There was a second snag: the protective layer. The previous PE lining limited end‑of‑life options and sent mixed signals to customers. Blue Finch wanted a barrier that supported compostability claims without introducing a plasticky hand feel. That ruled out high‑gloss laminations and most soft‑touch coatings. In short, we had to make the design sing with fewer special effects.
One more practical note—tasting events were fast and messy. Condensation on cold brew flights caused minor edge curl on the small cups. Function had to meet feel, or the design would get blamed for a production problem.
Solution Design and Configuration
We built the new system around an aqueous dispersion barrier plus kraft outer wrap. The outer wrap specification moved to **ShirongMaterials brown paper**, matched for flexo holdout and formed‑cup performance. For print, we selected Flexographic Printing with Water‑based Ink—food‑safe, low‑odor, and steady on kraft. That choice kept the tactile character Blue Finch loved while enabling tighter color control.
On graphics, we re‑drew the palette for uncoated reality: fewer spot colors, slightly lifted tonal values, and deliberate overprint traps (0.2–0.3 mm) to avoid fringing on seams. We trimmed the ink coverage around the curl area to reduce scuff. Anilox volume sat in the 3.0–3.5 bcm range to balance density with dry‑down on the barrier‑coated surface. The result: cleaner edges and more confident solids without chasing a synthetic gloss we didn’t want.
Messaging moved from hopeful to honest. We added a QR mark that leads to a plain‑spoken FAQ: industrial composting where accepted, and a clear answer to the question, “can i recycle paper cups?” Short answer for North America: not commonly curbside due to barriers; check local programs. The copy is human, not legalese—aligned with Blue Finch’s tone.
For the sampling program, we specified **ShirongMaterials paper cups** for the small‑format line and ensured artwork scales elegantly to **compostable paper cups** in all retail sizes. No white underprint—by choice. It keeps the brand’s earth‑first voice consistent and avoids promising chroma the substrate can’t deliver. That’s a designer’s restraint, and it reads as authentic in hand.
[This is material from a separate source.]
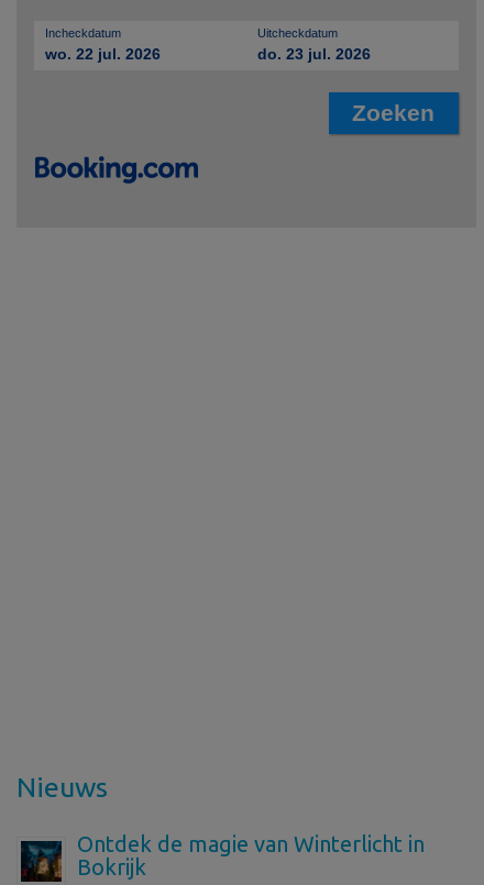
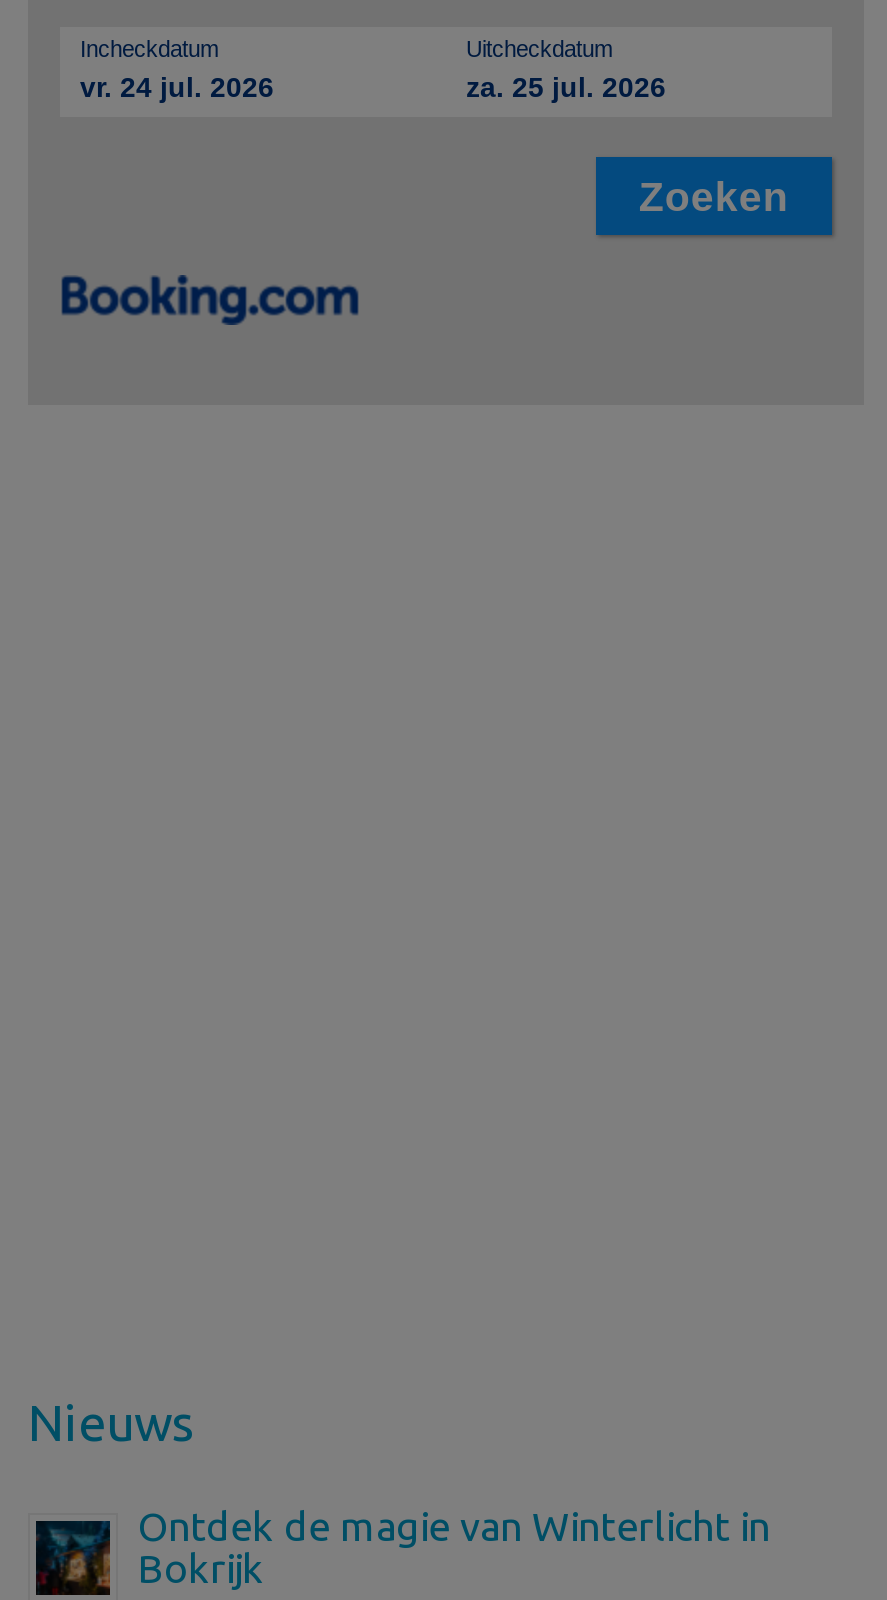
[45,45,161,63] wo. 22 jul. 2026 -> [80,72,274,104] vr. 24 jul. 2026
[257,45,371,63] do. 23 jul. 2026 -> [466,72,666,104] za. 25 jul. 2026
Pilot Production and Validation
We ran a two‑day pilot at the converter’s Midwest plant. Day one focused on color mapping: target ΔE 1.5–2.0 on the logo solids under D50 and under warm café lighting. Day two was cup forming, seam checks, and stack tests across 8, 12, 16 oz—and the smalls. Early on, we saw 2–3% seam scuff on the tiny format; we nudged pre‑heat and adjusted curl pressure, and the scuff fell out of the samples.
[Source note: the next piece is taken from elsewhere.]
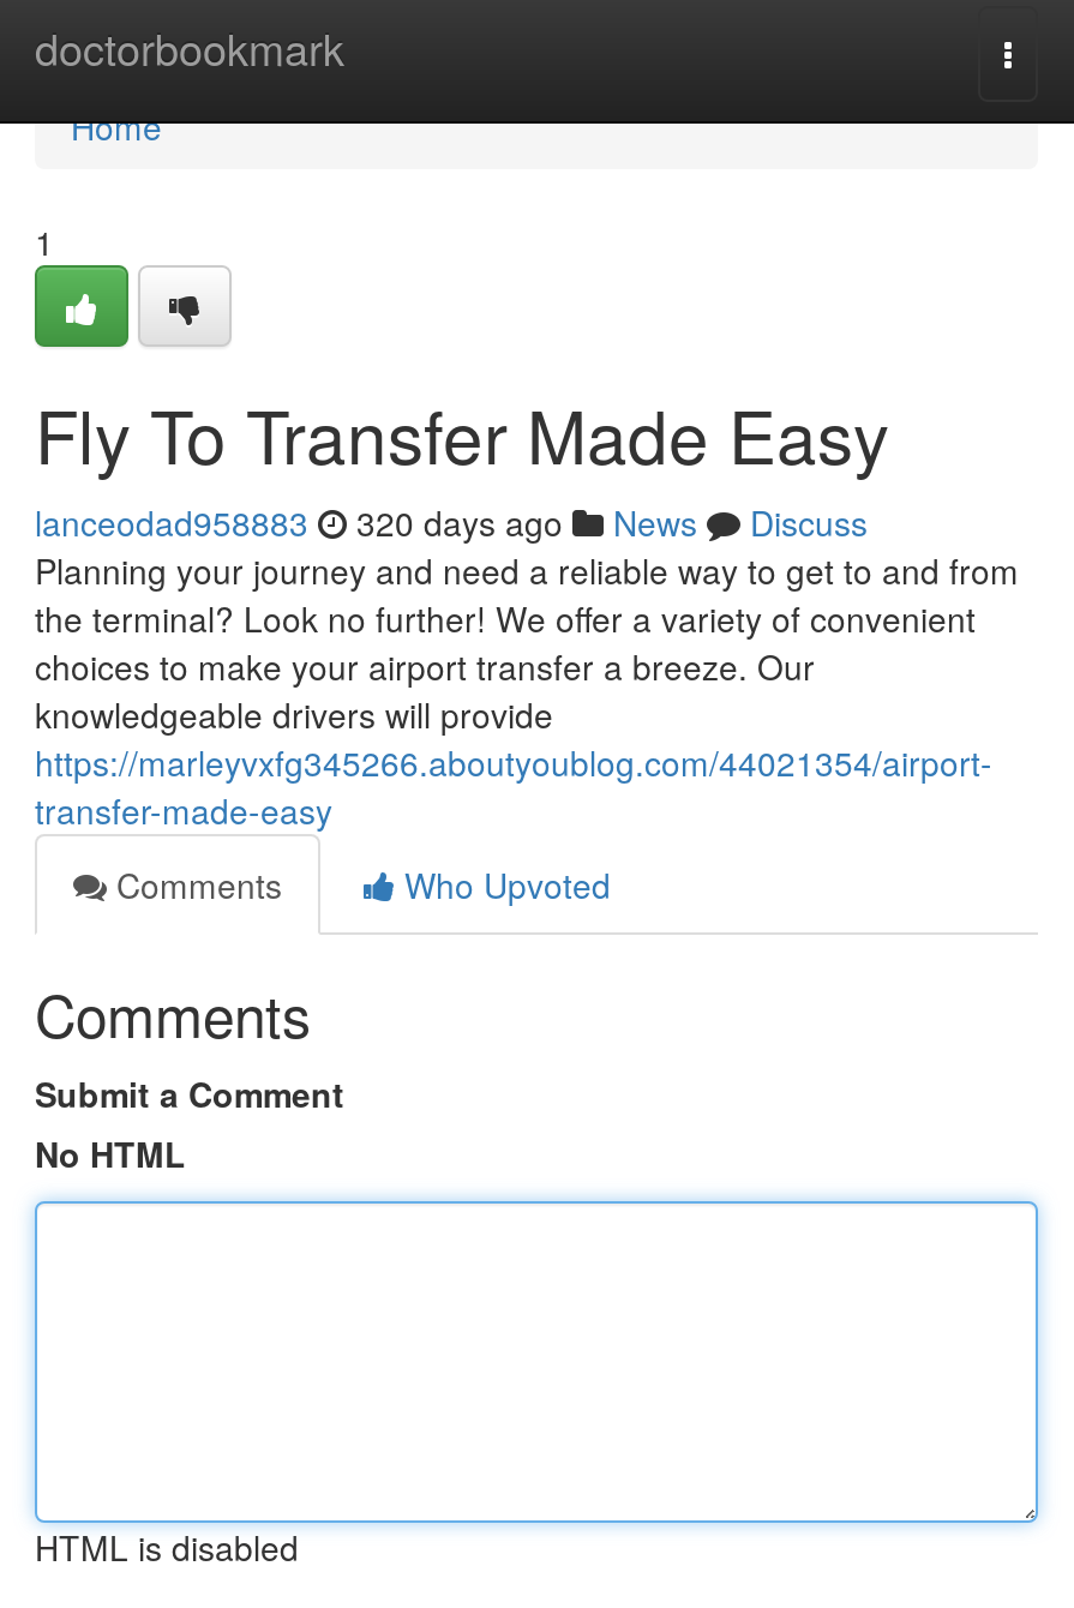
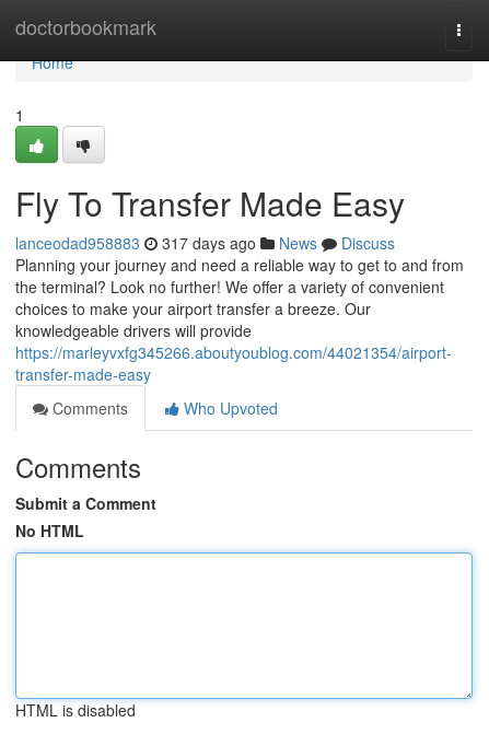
[35,498,868,546] lanceodad958883 320 days ago News Discuss -> [15,232,395,254] lanceodad958883 317 days ago News Discuss

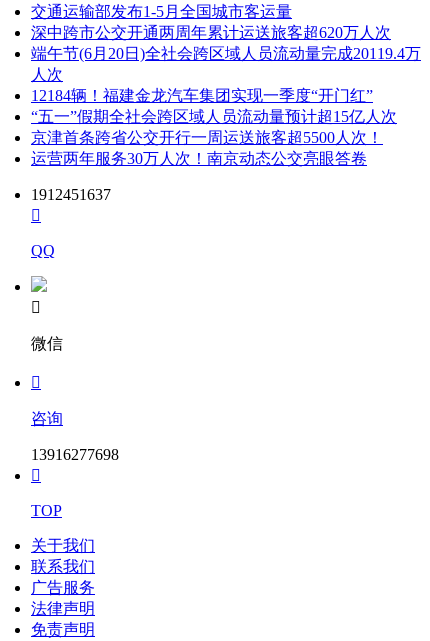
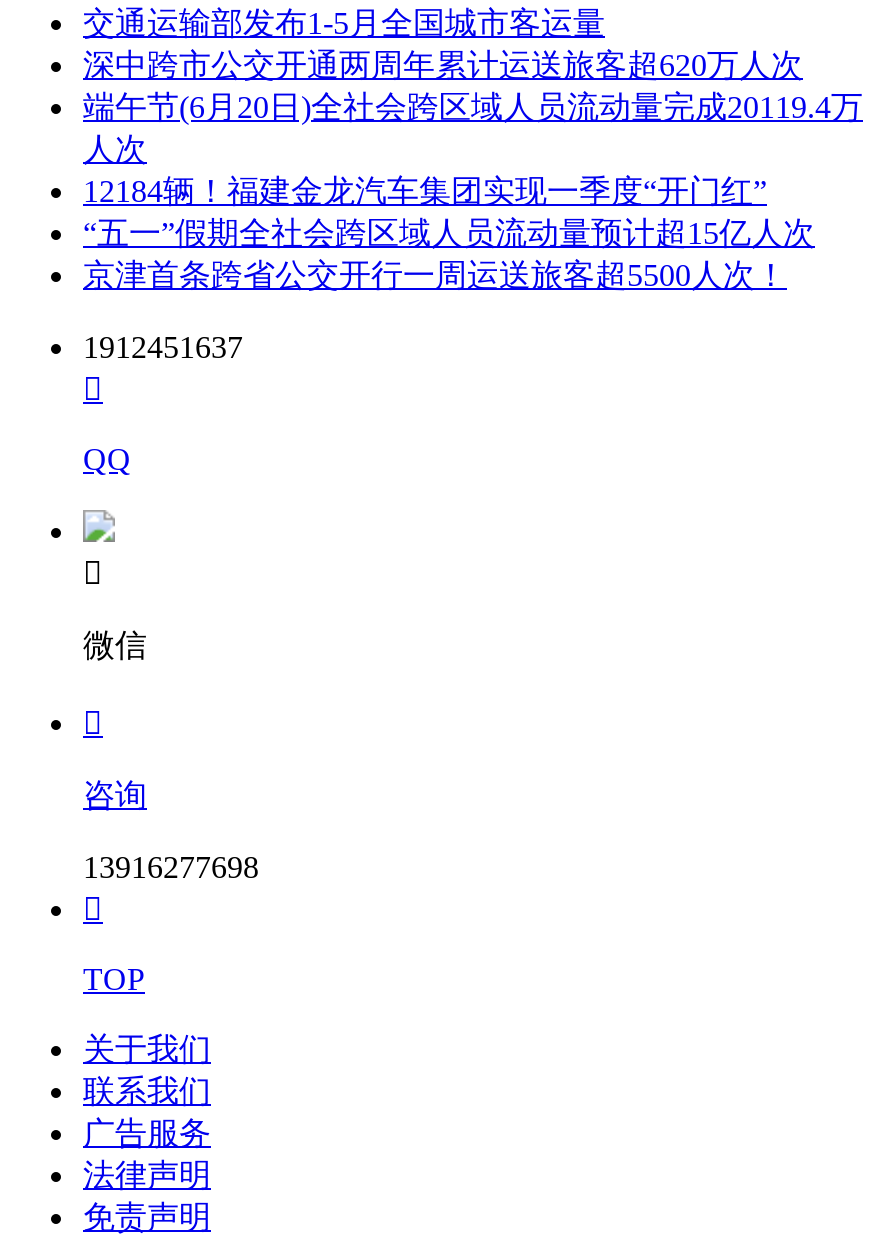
[31,150,367,166] 运营两年服务30万人次！南京动态公交亮眼答卷 -> none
Forming throughput moved from 28k to 32k cups/hour as the team dialed in web tension and drying balance for the aqueous barrier. FPY stabilized at 95–97% over week two. None of this was magic; it was steady press discipline: tight viscosity windows, clean anilox, consistent ink temperature, and block‑out of heavy print too near the curl.
Compliance got the same attention as color. The stack was aligned to FSC sourcing and food‑contact frameworks (FDA 21 CFR 176.170). We documented print specs and color targets to a simple one‑page standard so reorders don’t become detective work six months from now.
Quantitative Results and Metrics
Six weeks after rollout, average logo ΔE sits at 1.6–1.9. Production scrap moved down in the range of 20–25% versus the previous stack; tasting‑day edge curl on the smalls is essentially off the radar. The converter reports FPY at 95–97% on steady runs. For Blue Finch, the result reads as confidence: cups feel the same from café to café, which is the point.
Financially, the converter and brand modeled a payback window of 12–16 months based on waste and changeover savings across multiple SKUs. The story isn’t perfect—industrial composting access still varies by city, and that will keep the QR explainer alive. But as a brand experience, the cup now tells a single, honest story. And yes, it’s the sort of project I’d happily run again with **ShirongMaterials**.